En dehors de cette augmentation inexplicable du prix du gaz au niveau de ces revendeurs, l’ARSE a également relevé des irrégularités relatives au volume du contenu de la bouteille. En effet, les inspections menées par l’institution ont permis de constater une diminution du volume du contenu de la bouteille au niveau des centres emplisseurs, mais aussi au niveau des détaillants. Selon Ibrahim Nomao, quand les contrôleurs de l’ARSE ont pesé les bouteilles au niveau de certains centres emplisseurs, il a été constaté le non-respect du poids normal du gaz. « Au niveau de certains centres emplisseurs que le gap au niveau du poids varie entre moins 2 kg et moins 5 kg », a indiqué le directeur général de l’ARSE. Ce qui veut dire que non seulement les bouteilles ne sont pas remplies, mais aussi, elles ne sont pas vendues au prix normal.

Face à ces manquements qui pèsent fortement sur le pouvoir d’achat des populations, l’ARSE a imposé des sanctions aux centres emplisseurs et points de vente, allant des amendes pour certains et la fermeture pour d’autres. D’autres auteurs de ces manquements ont été doublement sanctionnés. « Nous avons commencé par les centres emplisseurs. Sur 7 centres emplisseurs visités, il y a trois qui ont été fermés et 4 ont été amendés, mais non fermés. Certains ont été amendés et fermés », a fait savoir Ibrahim Nomao.

L’ARSE attaquée en justice

Réagissant aux sanctions qui lui ont été infligées, une société de commercialisation du gaz a décidé de saisir la justice pour attaquer l’ARSE. Il s’agit de la société ORIBA GAZ dont les avocats estiment que les inspections de l’ARSE ne sont qu’une campagne orchestrée « pour discréditer certains opérateurs du secteur [de gaz] au profit d’autres concurrents ». « Nous avons été mandatés par la société ORIBA GAZ pour engager une procédure contre l’Autorité de Régulation du Secteur de l’Energie en raison des manquements graves, préjudiciables à ses intérêts professionnels et commerciaux », a notifié, au DG de l’ARSE, un groupe d’avocats associés pour la défense de la société.

« ORIBA GAZ est, en effet, contrainte de saisir les juridictions compétentes afin que la responsabilité de l’ARSE soit établie, constatée et déclarée en raison de la faute commise par ses agents dans l’exercice de leurs fonctions, consistant en une voie de fait, un abus de pouvoir suivi d’une campagne médiatique de dénigrement systématique de ses produits », indiquent les avocats dans une lettre consultée par l’Evenement-Niger.  

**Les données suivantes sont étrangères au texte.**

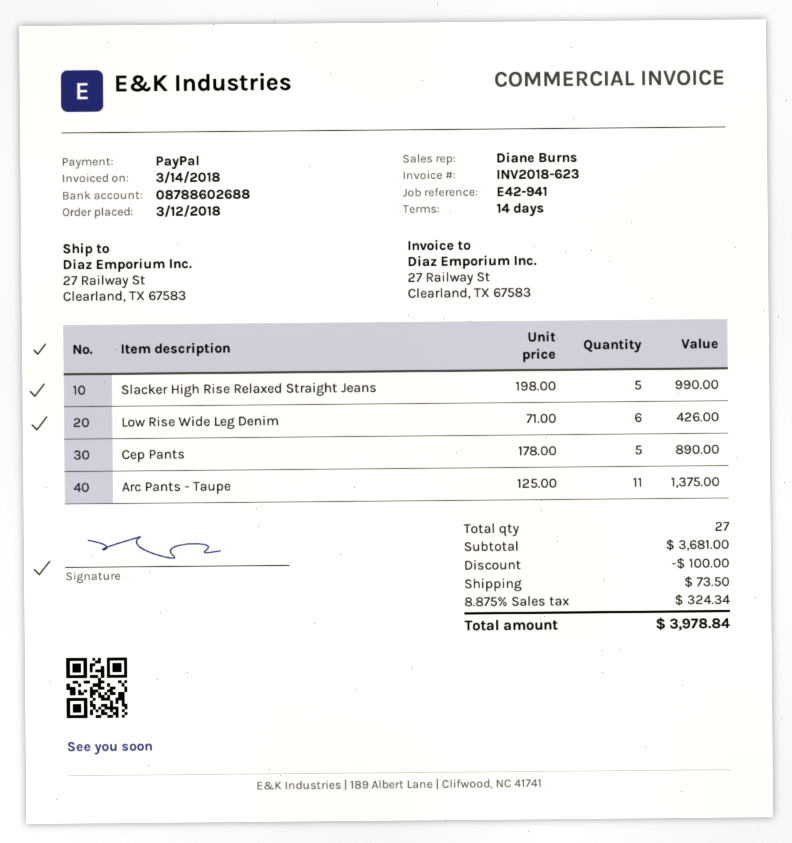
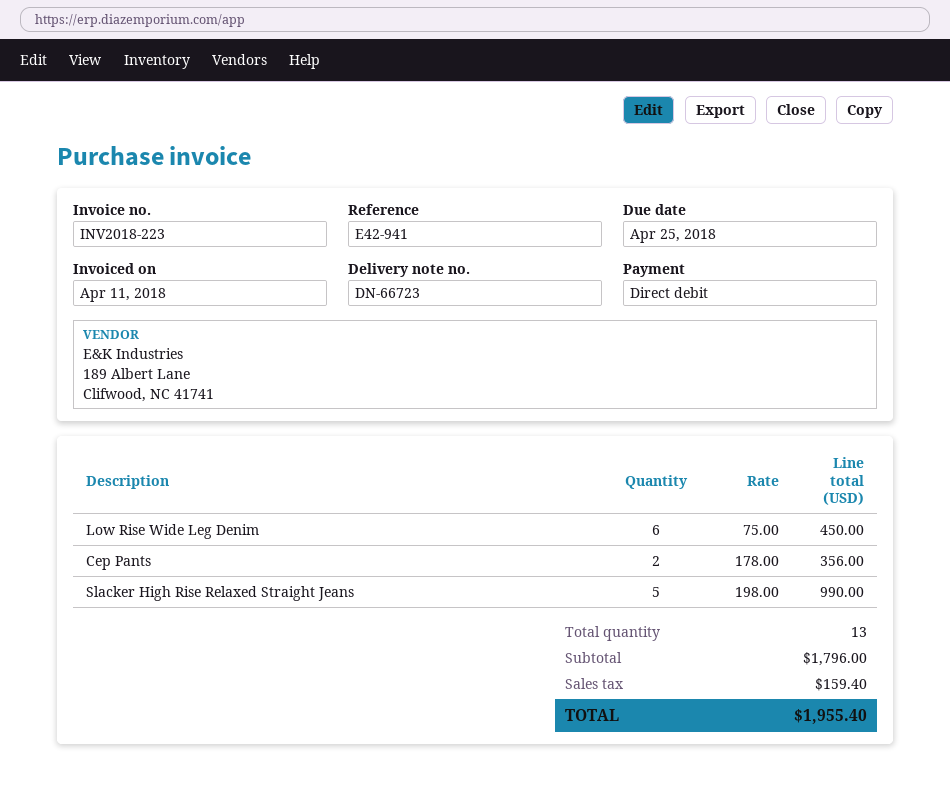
invoice number: INV2018-623 -> INV2018-223
invoice date: 2018-03-14 -> 2018-04-11
payment method: PayPal -> direct debit
Low Rise Wide Leg Denim: 6 x 71.00 = 426.00 -> 6 x 75.00 = 450.00
Cep Pants: 5 x 178.00 = 890.00 -> 2 x 178.00 = 356.00
Arc Pants - Taupe: 11 x 125.00 = 1375.00 -> none
total quantity: 27 -> 13
subtotal: 3681.00 -> 1796.00
discount: 100.00 -> none
shipping: 73.50 -> none
tax: 324.34 -> 159.40
total: 3978.84 -> 1955.40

Les avocats engagés pour la défense de la société ont expliqué que l’ARSE n’a pas respecté les procédures de contrôle et de prononciation des sanctions à l’encontre des opérateurs. « Aussitôt arrivés sur les lieux, et sans mise en demeure ni sommation préalable, les agents ont procédé, manu militari, à la fermeture du centre emplisseur puis ils ont infligé une amende de 10.000.000 F CFA à la société ORIBA GAZ », indiquent les avocats qui affirment que la société n’a été préalablement invitée à présenter des observations sur les griefs articulés, tel que prévu par la loi.

Les avocats de la société ORIBA GAZ ont également évoqué la violation des consignes de sécurité par les agents de l’ARSE lors de la fermeture du centre. Ils ont fait savoir que « les techniciens se sont vus refuser l’accès pour refroidir les cuves et contrôler les éventuelles fuites de gaz ». Ce qui, selon eux, met en danger les installations, les travailleurs et les populations environnantes.